Kebab anyone???  No?


----------



## Steve

I have eaten several different foods in my life but I will only mention a few...

I make a mamaliga pretty often..
Beaver..
Bear..
Frogs legs..
Chocolate covered aunts.. I had NO idea what I was eating till I was told..

Just to name a few...


----------



## SifuPhil

Di, that's just _so_ wrong on _so_ many levels! Even a bear would start retching if he saw those grubs!


----------



## Diwundrin

Yeah, they work like that for me too.


----------



## jrfromafar

crawdads
-- yep, etoufette

grits
-- yep, with hominy 

collards
-- collard greens? That's living...

sweet potatoes
--- pie, yep, but not fond of.
yams
--- same as sweet potatoes

chicken liver
--- when I was a kid - not for me

pork liver
---- nope - not for me

okra
--- yep - grow my own

purple hull, crowder or black eye peas
---- black eyed peas yes

hog jowl
--- you bet! Italians call it "Guanciale" - better than pancetta or Prosciutto. Original recipe for pasta carbonara calls for Guanciale!


----------



## SeaBreeze

Ozarkgal, I've had elk, venison and quail.  Steve, I've tried frog's legs and hated them, not like chicken at all IMO, lol!   Anyone every eat Halvah?  Just bought some from a European deli near me.


----------



## Phantom

Red Bellied Black

We caught him at work and BBQ'd him.....A bit like chicken


----------



## Diwundrin

Wouldn't be a lot of meat on that Phants.   
Sometimes I wonder which particular bit of the chicken some of these things taste like.


----------



## Steve

Halvah... 
Ah yes... There are several different flavours such as vanilla, chocolate, marble and I even saw some pistachio..
Talk about rich !!!!! 
Rich and totally delocious...


----------



## babyboomer

I'll try anything, and then decide if it's worth the money and the trouble!


----------



## CeeCee

SeaBreeze said:


> Ozarkgal, I've had elk, venison and quail.  Steve, I've tried frog's legs and hated them, not like chicken at all IMO, lol!   Anyone every eat Halvah?  Just bought some from a European deli near me.

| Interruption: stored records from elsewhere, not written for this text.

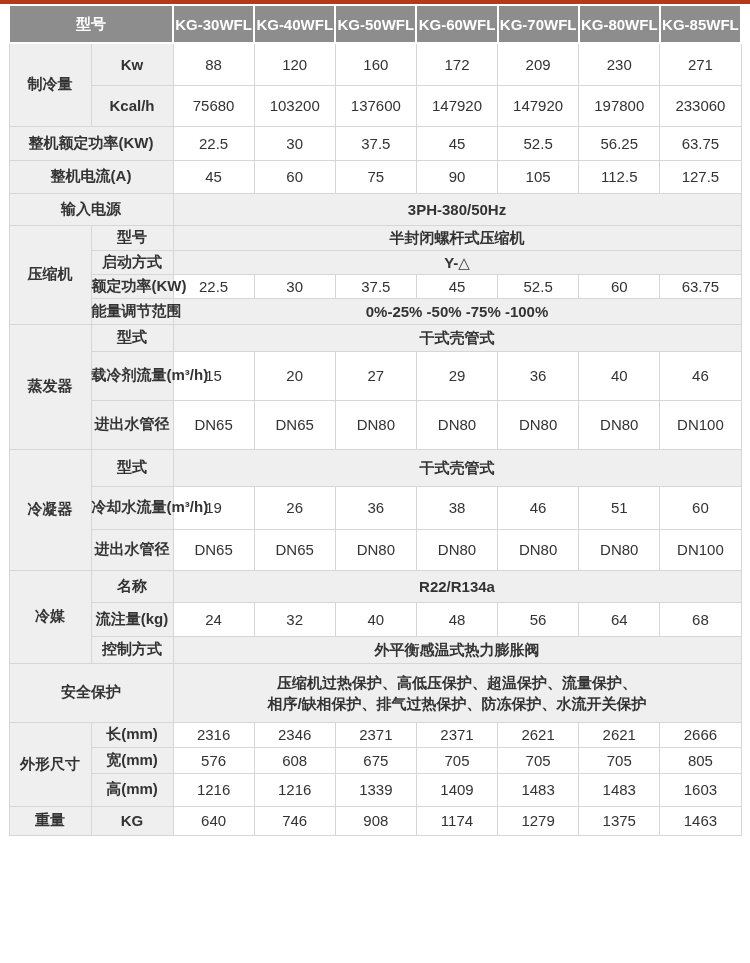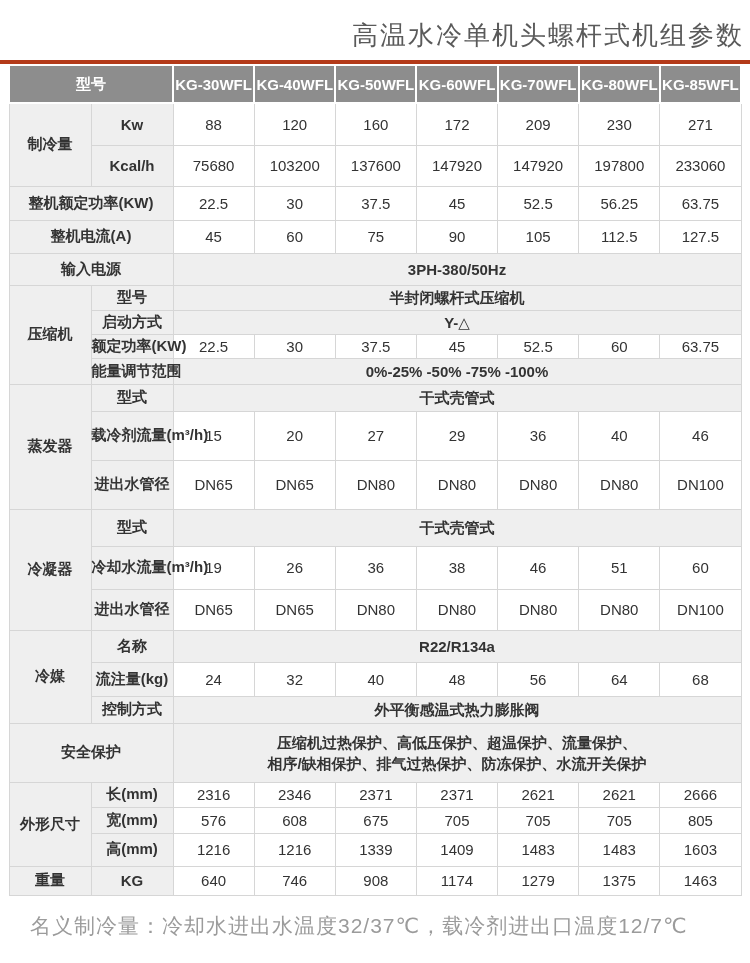--- a/index.html
+++ b/index.html
@@ -35,21 +35,20 @@
   td.cell-merged{background:var(--label-bg);font-weight:700;white-space:pre-line;line-height:21px;}
   td.cell-value{background:var(--value-bg);font-weight:400;}
   .footnote{
     font-size:21px;color:var(--footnote-text);padding:16px 0 0 30px;letter-spacing:1px;
   }
 </style>
 </head>
 <body>
 
 <div>
-  <div class="page-title">高温水冷单机头螺杆式机组参数</div>
   <div class="accent-rule"></div>
   <table class="spec">
     <colgroup>
       <col class="c-lab">
         <col class="c-lab">
       <col>
         <col>
         <col>
         <col>
         <col>
@@ -248,14 +247,13 @@
           <td class="cell-value">640</td>
           <td class="cell-value">746</td>
           <td class="cell-value">908</td>
           <td class="cell-value">1174</td>
           <td class="cell-value">1279</td>
           <td class="cell-value">1375</td>
           <td class="cell-value">1463</td>
         </tr>
       </tbody>
     </table>
-  <div class="footnote">名义制冷量：冷却水进出水温度32/37℃，载冷剂进出口温度12/7℃</div>
 </div>
 
 </body></html>

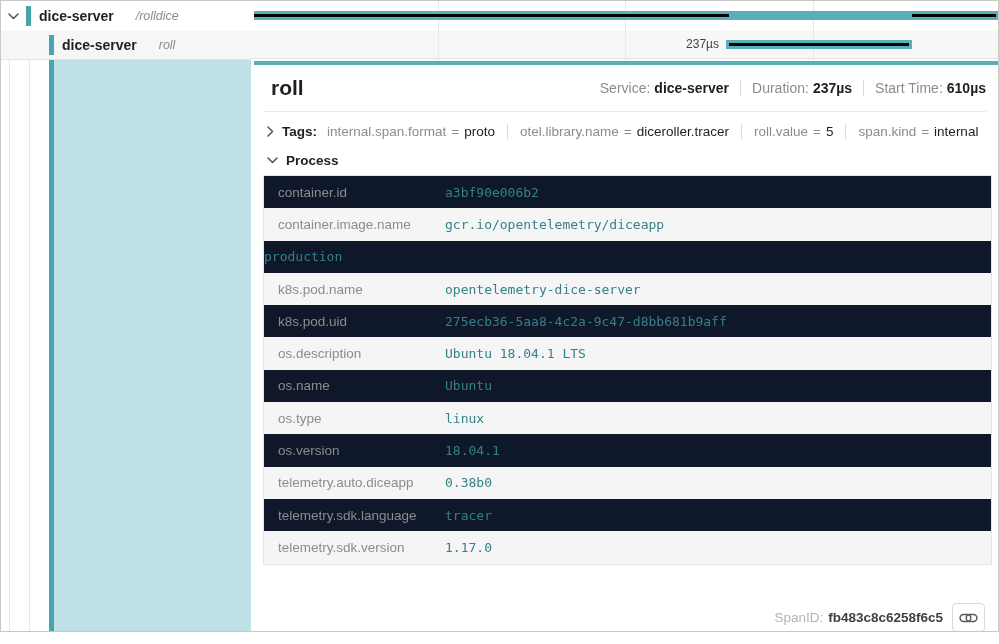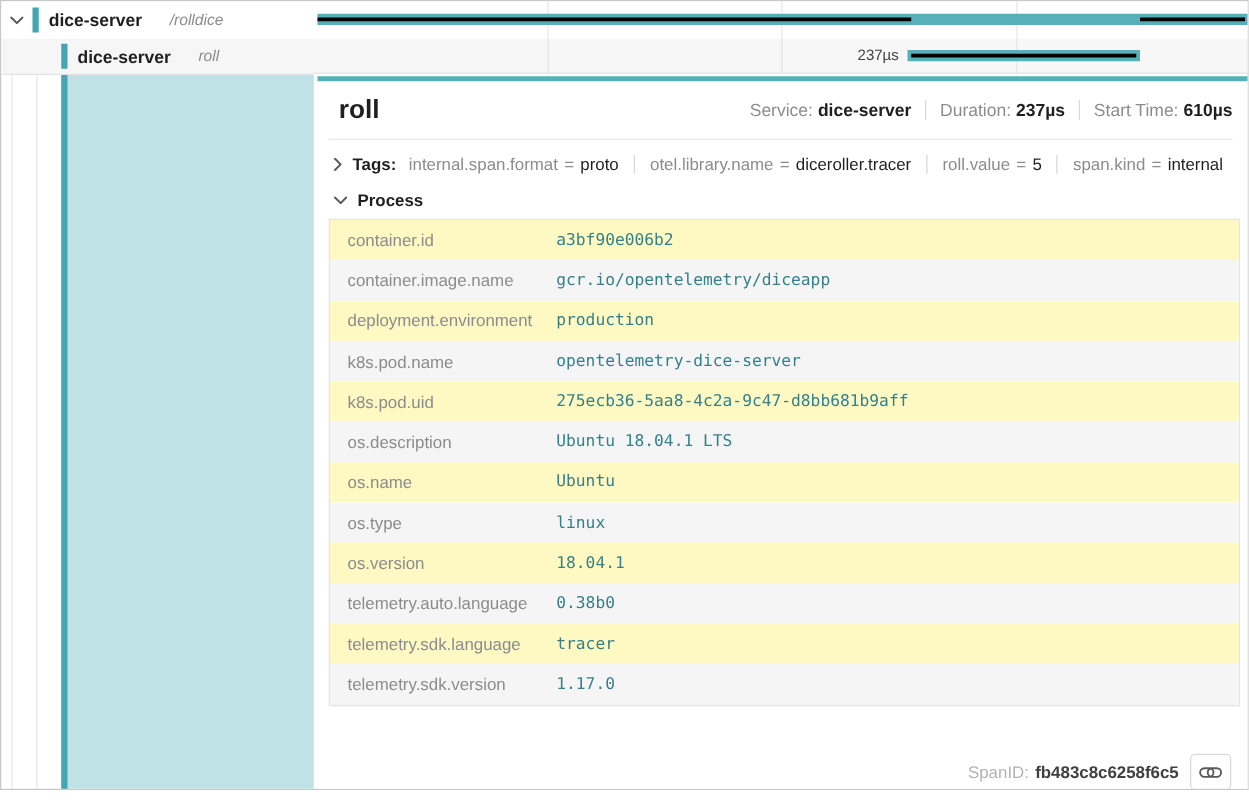--- a/index.html
+++ b/index.html
@@ -46,21 +46,21 @@
   .tags-row{display:flex;align-items:center;padding:12px 0 0 13px;font-size:13.5px;white-space:nowrap;}
   .tags-label{font-weight:700;margin:0 10px 0 8px;color:#1f1f1f;}
   .tag-item{display:flex;align-items:flex-start;}
   .tag-item + .tag-item{border-left:1px solid #d9d9d9;margin-left:12px;padding-left:12px;}
   .tag-key{color:#8c8c8c;}
   .tag-eq{color:#8c8c8c;margin:0 5px;}
   .tag-val{color:#1f1f1f;}
   .process-row{display:flex;align-items:center;padding:14px 0 0 13px;font-size:13.5px;}
   .process-label{font-weight:700;margin-left:8px;color:#1f1f1f;}
   .kv-table{margin:7px 8px 0 9px;border:1px solid #e4e4e4;}
-  .kv-row{display:flex;height:32.3px;align-items:center;background:#fef9c3;}
+  .kv-row{display:flex;height:32.3px;align-items:center;background:#0f172a;}
   .kv-row:nth-child(even){background:#f5f5f5;}
   .kv-key{width:167px;flex:0 0 auto;padding-left:14px;font-size:13.5px;color:#8c8c8c;}
   .kv-value{font-family:"DejaVu Sans Mono",monospace;font-size:13px;color:#35808a;}
   .detail-footer{position:absolute;left:16px;right:0;bottom:0;height:41px;display:flex;
     align-items:center;justify-content:flex-end;padding-right:15px;}
   .spanid-label{color:#b3b3b3;font-size:13.5px;margin-right:5px;}
   .spanid-value{color:#404040;font-size:13.5px;font-weight:700;}
   .link-btn{width:31px;height:27px;margin-left:9px;border:1px solid #d9d9d9;border-radius:4px;
     background:#fff;display:flex;align-items:center;justify-content:center;cursor:pointer;}
   .bottom-line{position:absolute;left:0;right:0;top:638px;height:4px;background:#6f6f6f;}
@@ -167,21 +167,20 @@
     <div class="kv-table">
       <div class="kv-row">
           <div class="kv-key">container.id</div>
           <div class="kv-value">a3bf90e006b2</div>
         </div>
       <div class="kv-row">
           <div class="kv-key">container.image.name</div>
           <div class="kv-value">gcr.io/opentelemetry/diceapp</div>
         </div>
       <div class="kv-row">
-          <div class="kv-key">deployment.environment</div>
           <div class="kv-value">production</div>
         </div>
       <div class="kv-row">
           <div class="kv-key">k8s.pod.name</div>
           <div class="kv-value">opentelemetry-dice-server</div>
         </div>
       <div class="kv-row">
           <div class="kv-key">k8s.pod.uid</div>
           <div class="kv-value">275ecb36-5aa8-4c2a-9c47-d8bb681b9aff</div>
         </div>
@@ -195,21 +194,21 @@
         </div>
       <div class="kv-row">
           <div class="kv-key">os.type</div>
           <div class="kv-value">linux</div>
         </div>
       <div class="kv-row">
           <div class="kv-key">os.version</div>
           <div class="kv-value">18.04.1</div>
         </div>
       <div class="kv-row">
-          <div class="kv-key">telemetry.auto.language</div>
+          <div class="kv-key">telemetry.auto.diceapp</div>
           <div class="kv-value">0.38b0</div>
         </div>
       <div class="kv-row">
           <div class="kv-key">telemetry.sdk.language</div>
           <div class="kv-value">tracer</div>
         </div>
       <div class="kv-row">
           <div class="kv-key">telemetry.sdk.version</div>
           <div class="kv-value">1.17.0</div>
         </div>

I've eaten it and it is yummy and super fattening, I'm sure....haven't had it in a long time though.

Has anyone eaten fried brains?
they kind of taste like fried oysters.


----------



## SifuPhil

I used to kill for halvah, especially the marbled kind. It was always a treat for us as kids, but I haven't seen it in the local stores so haven't had any in a long time.


----------



## Ozarkgal

What is halvah?...Phil I've heard scrapple mentioned in some books.  It seems to be a thing from around the east coast...do you know what it is?  Any kosher eaters here..not sure what qualifies things to be kosher, maybe someone could explain.


----------



## Katybug

Rk's list:

grits (occasionally)
collards  (love 'em!!!)
sweet potatoes  (at Thanksgiving)
okra (Very lightly battered fried okra is as good as it gets!  Hate the frozen kind some serve where if you removed the okra, the corn meal breading would stand on its own!)
purple hull, crowder or black eye peas (not a fan of many beans...but sometimes eat pintos and baby limas)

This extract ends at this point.